More info here on what you can and cant mix

https://www.theshrimpfarm.com/articles/dwarf-shrimp-compatibility-chart.php


----------



## REDSTEVEO (21 Nov 2020)

Thanks, I wish the Amanos were as easy to breed as the Red Cherry shrimp.


----------



## Karmicnull (22 Nov 2020)

REDSTEVEO said:


> is it okay to add a group of about 15 Ember Tetras in there with them?



No firsthand experience, but I trawled the internet when I was looking at what fish to join my CRs and Embers were one that came up as one fo the safer ones.  The general consensus is that pretty much every fish will go after the hatchlings, but several forums had people whose experience was that their embers didn't.  In a well planted tank the shrimp fry should have somewhere to hide, which increases their chances.

Cheers,
  Simon


----------



## Dr Mike Oxgreen (22 Nov 2020)

I keep neo shrimps with embers, no problem. The embers never pay any attention, even with tiny babies.


----------



## REDSTEVEO (23 Nov 2020)

Karmicnull said:


> No firsthand experience, but I trawled the internet when I was looking at what fish to join my CRs and Embers were one that came up as one fo the safer ones.  The general consensus is that pretty much every fish will go after the hatchlings, but several forums had people whose experience was that their embers didn't.  In a well planted tank the shrimp fry should have somewhere to hide, which increases their chances.
> 
> Cheers,
> Simon


The one thing I was trying to avoid was that all the shrimp should be hiding.

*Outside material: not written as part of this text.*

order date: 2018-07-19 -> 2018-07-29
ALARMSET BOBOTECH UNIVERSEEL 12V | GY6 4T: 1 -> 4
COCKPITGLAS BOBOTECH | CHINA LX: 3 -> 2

I like watching them bimble about.


----------



## Tankless (23 Nov 2020)

I used to keep cherry shrimp with cardinal tetras, ember tetras, kitty tetras, clown pleco, bristlenose plecs, otos. 

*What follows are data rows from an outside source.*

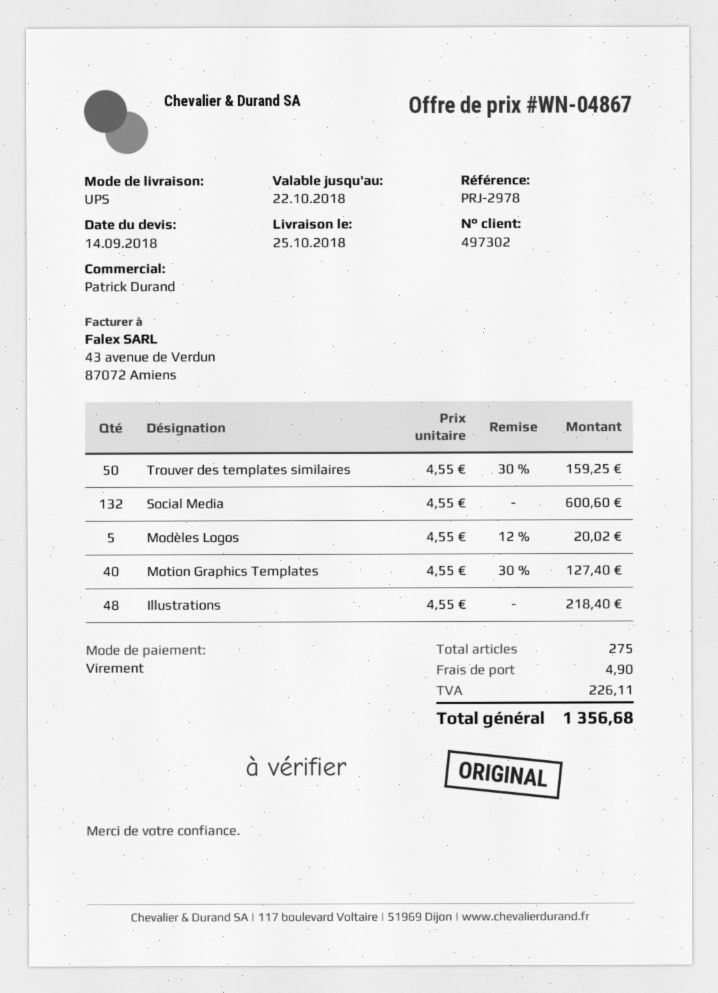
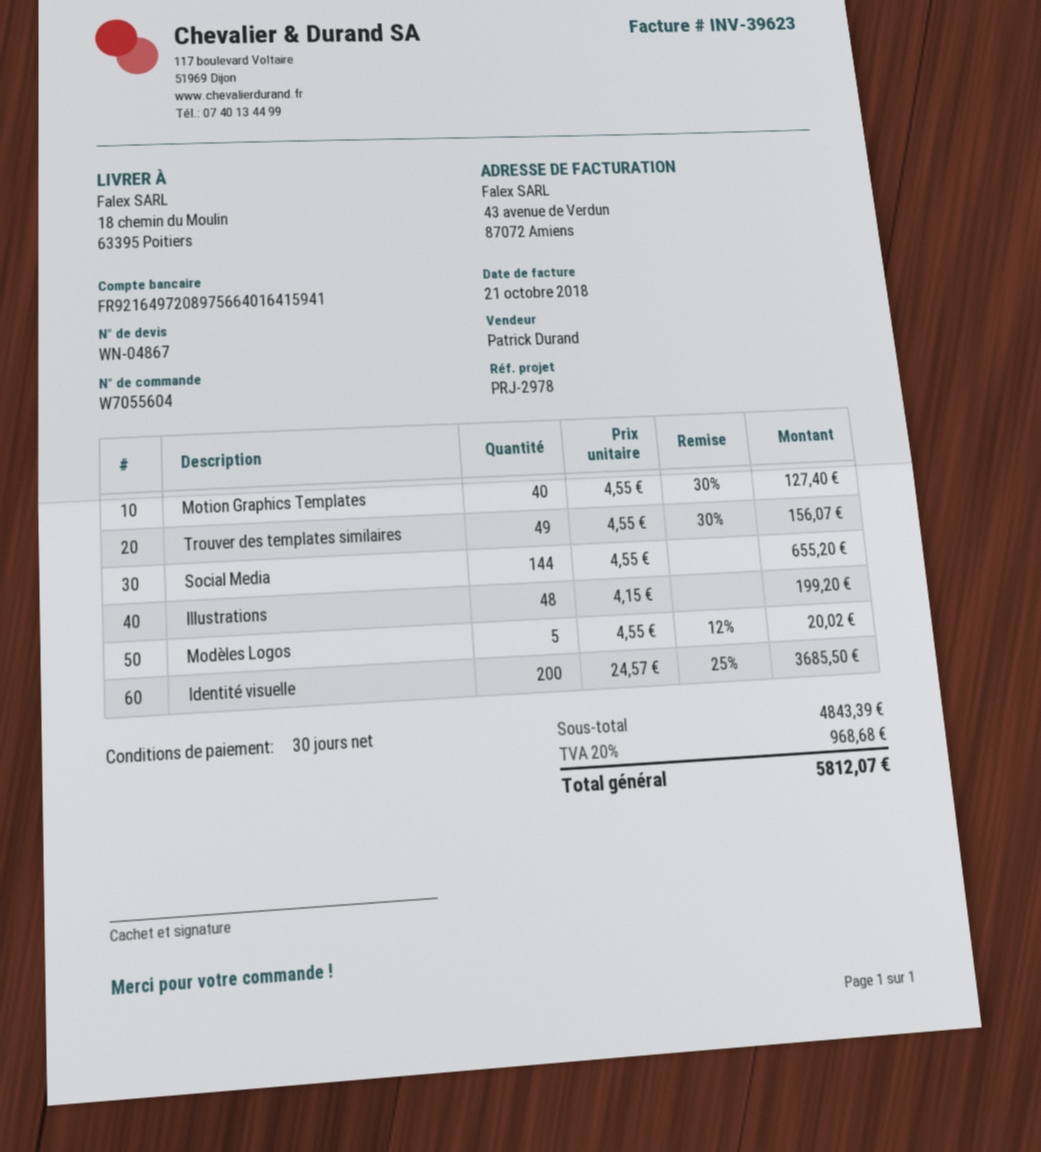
Trouver des templates similaires: 50 x 4.55 - 30% = 159.25 -> 49 x 4.55 - 30% = 156.07
Social Media: 132 x 4.55 = 600.60 -> 144 x 4.55 = 655.20
Illustrations: 48 x 4.55 = 218.40 -> 48 x 4.15 = 199.20
Identité visuelle: none -> 200 x 24.57 - 25% = 3685.50
shipping: 4.90 -> none
tax: 226.11 -> 968.68
total: 1356.68 -> 5812.07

I currently have tangerine tiger shrimp which can be kept with red cherry shrimp as they won't interbreed. You can try green babaulti Shrimp which won't breed with either the cherry's or the tiger shrimp. Amanos do eat cherry shrimp when they're molting.


----------



## Karmicnull (24 Nov 2020)

REDSTEVEO said:


> The one thing I was trying to avoid was that all the shrimp should be hiding. I like watching them bimble about.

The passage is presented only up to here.